TASK TO COMPLETE
The line containing "ship to: Via" marks the start; please restate exactly that line and only the lines following it through the end of the material below.

SUPPLIED DATA
-------

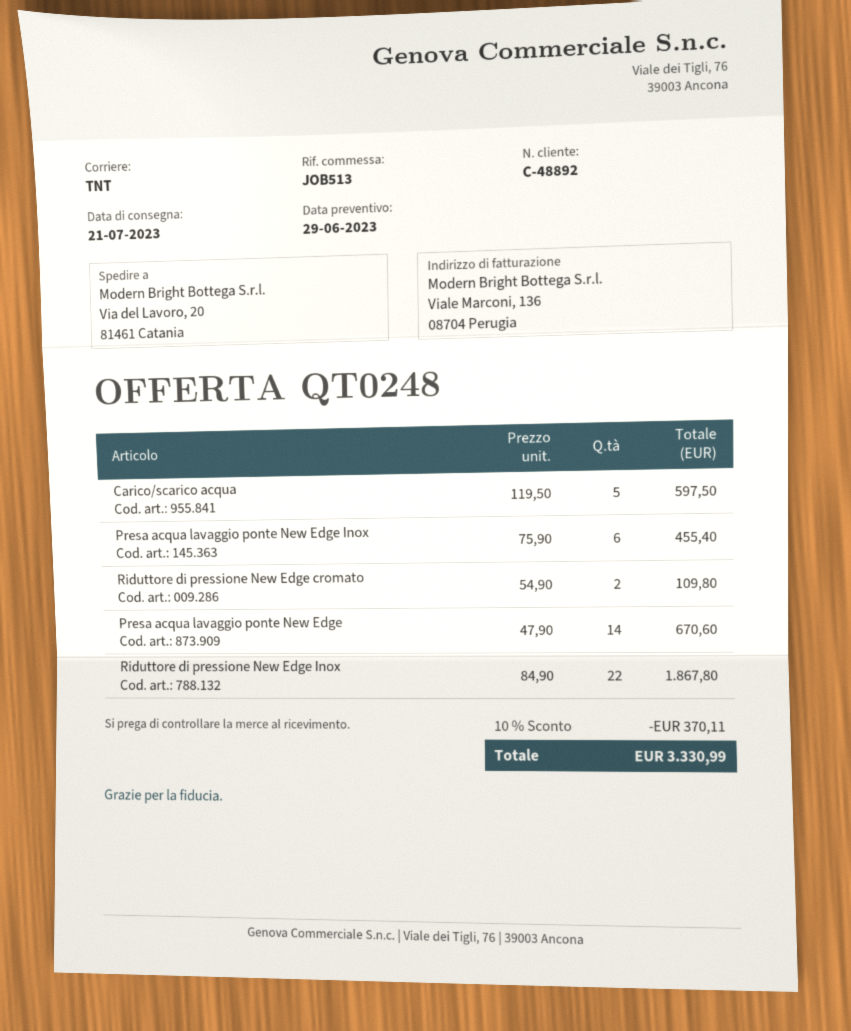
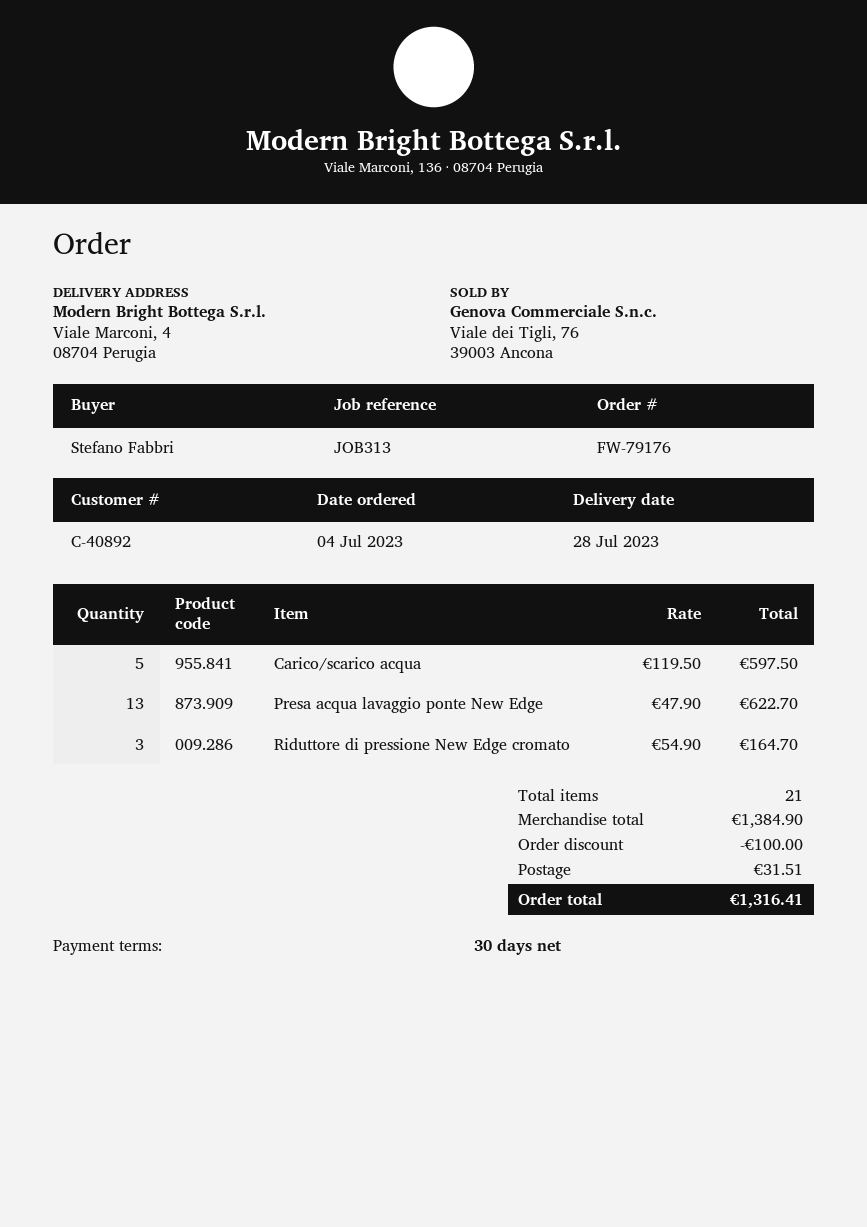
delivery date: 2023-07-21 -> 2023-07-28
customer number: C-48892 -> C-40892
reference: JOB513 -> JOB313
ship to: Via del Lavoro, 20, 81461 Catania -> Viale Marconi, 4, 08704 Perugia
Presa acqua lavaggio ponte New Edge Inox: 6 x 75.90 = 455.40 -> none
Riduttore di pressione New Edge cromato: 2 x 54.90 = 109.80 -> 3 x 54.90 = 164.70
Presa acqua lavaggio ponte New Edge: 14 x 47.90 = 670.60 -> 13 x 47.90 = 622.70
Riduttore di pressione New Edge Inox: 22 x 84.90 = 1867.80 -> none
discount: 370.11 -> 100.00
shipping: none -> 31.51
total: 3330.99 -> 1316.41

-------

RESPONSE
ship to: Via del Lavoro, 20, 81461 Catania -> Viale Marconi, 4, 08704 Perugia
Presa acqua lavaggio ponte New Edge Inox: 6 x 75.90 = 455.40 -> none
Riduttore di pressione New Edge cromato: 2 x 54.90 = 109.80 -> 3 x 54.90 = 164.70
Presa acqua lavaggio ponte New Edge: 14 x 47.90 = 670.60 -> 13 x 47.90 = 622.70
Riduttore di pressione New Edge Inox: 22 x 84.90 = 1867.80 -> none
discount: 370.11 -> 100.00
shipping: none -> 31.51
total: 3330.99 -> 1316.41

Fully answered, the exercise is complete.